RECORDS TO PROCESS section start

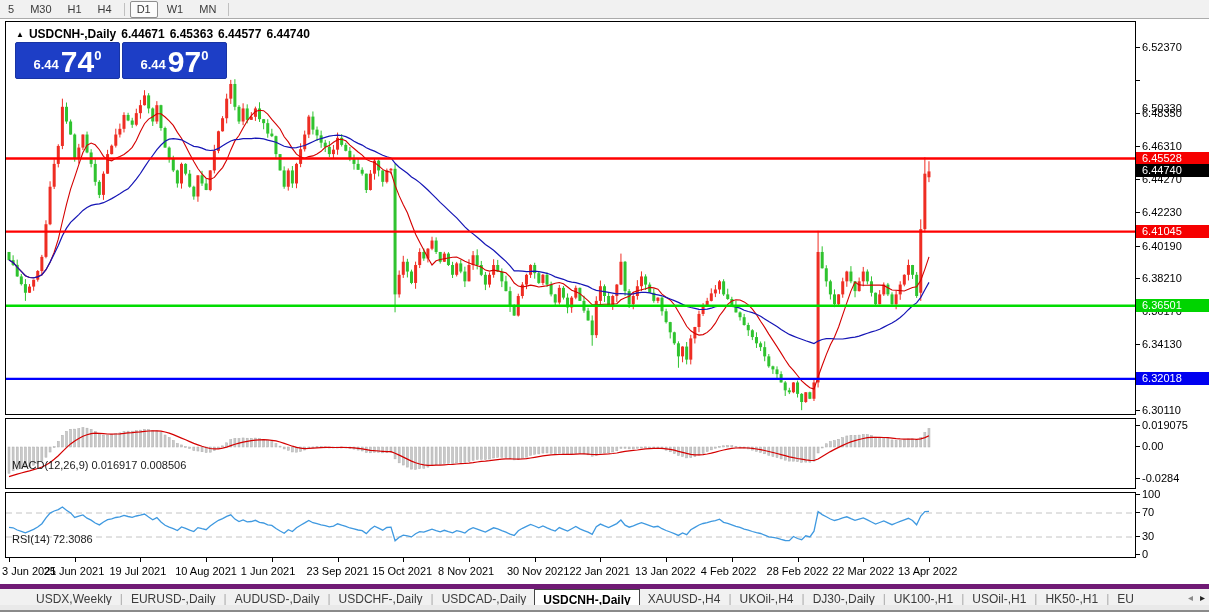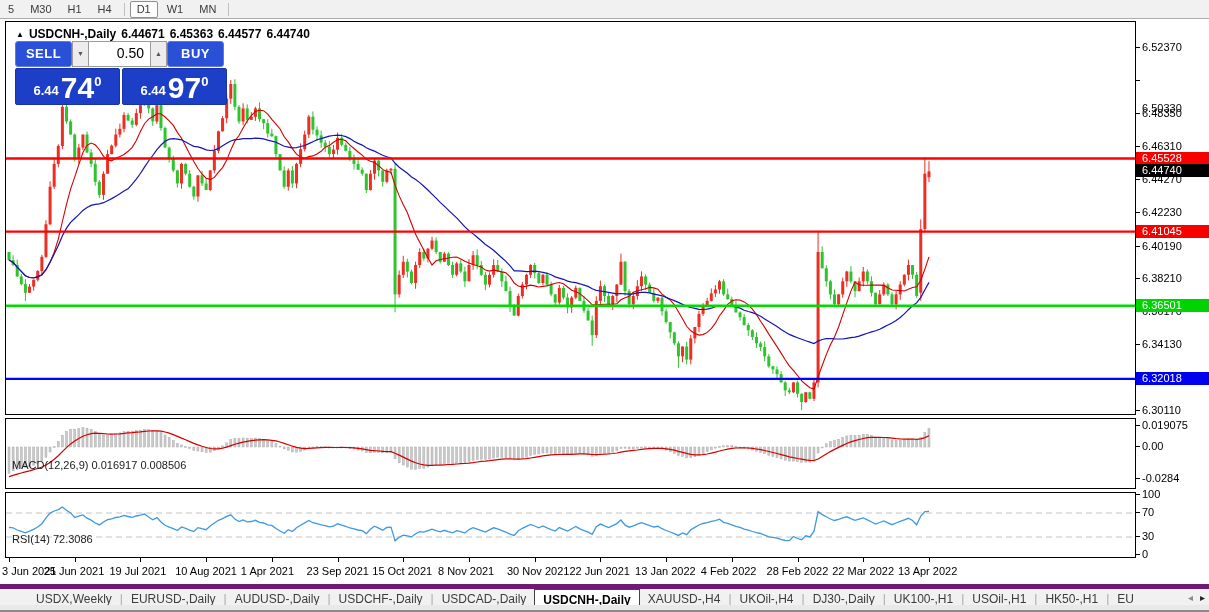--- a/index.html
+++ b/index.html
@@ -555,13 +555,6 @@
       <span>6.44740</span>
     </div>
     <div class="trade-panel">
-      <div class="tp-row1">
-        <div class="tp-btn">SELL</div>
-        <div class="sp">▼</div>
-        <div class="vol">0.50</div>
-        <div class="sp">▲</div>
-        <div class="tp-btn">BUY</div>
-      </div>
       <div class="tp-row2">
         <div class="price-box">
           <span class="small">6.44</span>

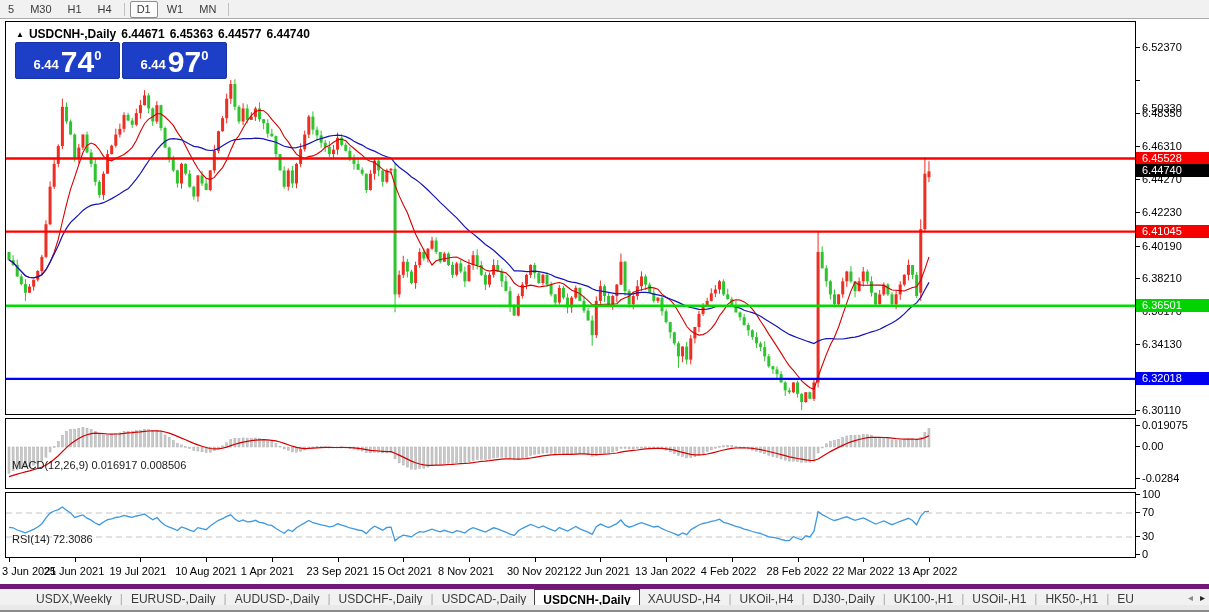--- a/index.html
+++ b/index.html
@@ -866,7 +866,7 @@
       <div class="dtick" style="left: 206.136px;"></div>
       <div class="dlabel" style="left: 175.136px;">10 Aug 2021</div>
       <div class="dtick" style="left: 271.848px;"></div>
-      <div class="dlabel" style="left: 240.848px;">1 Apr 2021</div>
+      <div class="dlabel" style="left: 240.848px;">1 Jun 2021</div>
       <div class="dtick" style="left: 337.56px;"></div>
       <div class="dlabel" style="left: 306.56px;">23 Sep 2021</div>
       <div class="dtick" style="left: 403.272px;"></div>

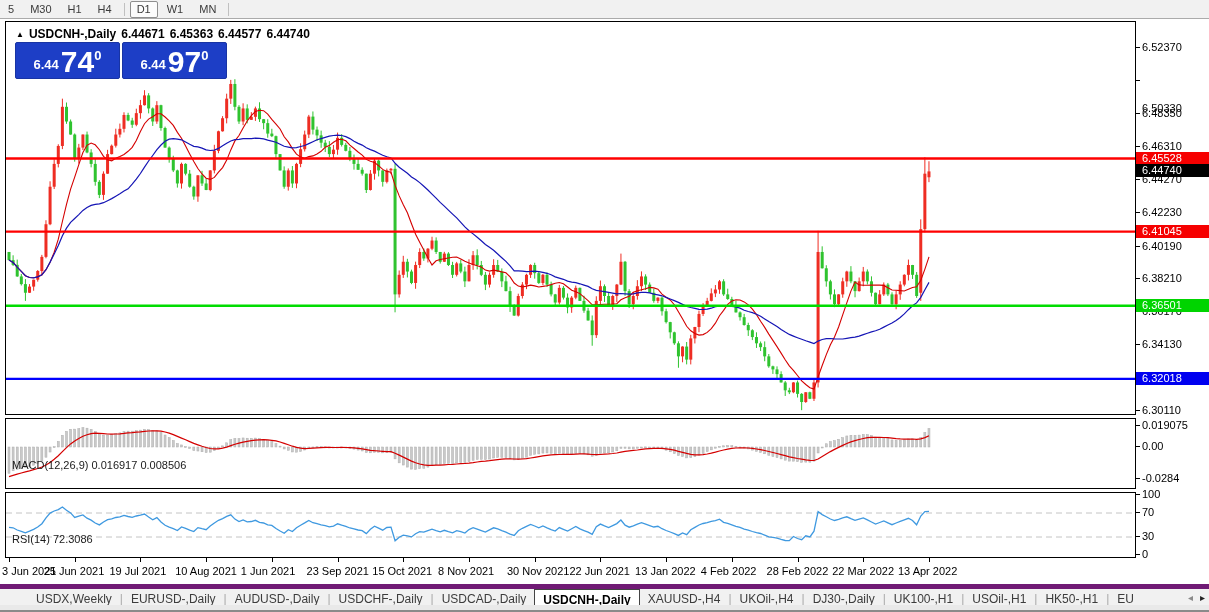--- a/index.html
+++ b/index.html
@@ -876,7 +876,7 @@
       <div class="dtick" style="left: 534.696px;"></div>
       <div class="dlabel" style="left: 507px;">30 Nov 2021</div>
       <div class="dtick" style="left: 600.408px;"></div>
-      <div class="dlabel" style="left: 569.408px;">22 Jun 2021</div>
+      <div class="dlabel" style="left: 569.408px;">22 Jan 2021</div>
       <div class="dtick" style="left: 666.12px;"></div>
       <div class="dlabel" style="left: 635.12px;">13 Jan 2022</div>
       <div class="dtick" style="left: 731.832px;"></div>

RECORDS TO PROCESS section end

WORK TASK: For each line above that carries the word "dlabel", copy it out.

RESPONSE:
       <div class="dlabel" style="left: 175.136px;">10 Aug 2021</div>
-      <div class="dlabel" style="left: 240.848px;">1 Apr 2021</div>
+      <div class="dlabel" style="left: 240.848px;">1 Jun 2021</div>
       <div class="dlabel" style="left: 306.56px;">23 Sep 2021</div>
       <div class="dlabel" style="left: 507px;">30 Nov 2021</div>
-      <div class="dlabel" style="left: 569.408px;">22 Jun 2021</div>
+      <div class="dlabel" style="left: 569.408px;">22 Jan 2021</div>
       <div class="dlabel" style="left: 635.12px;">13 Jan 2022</div>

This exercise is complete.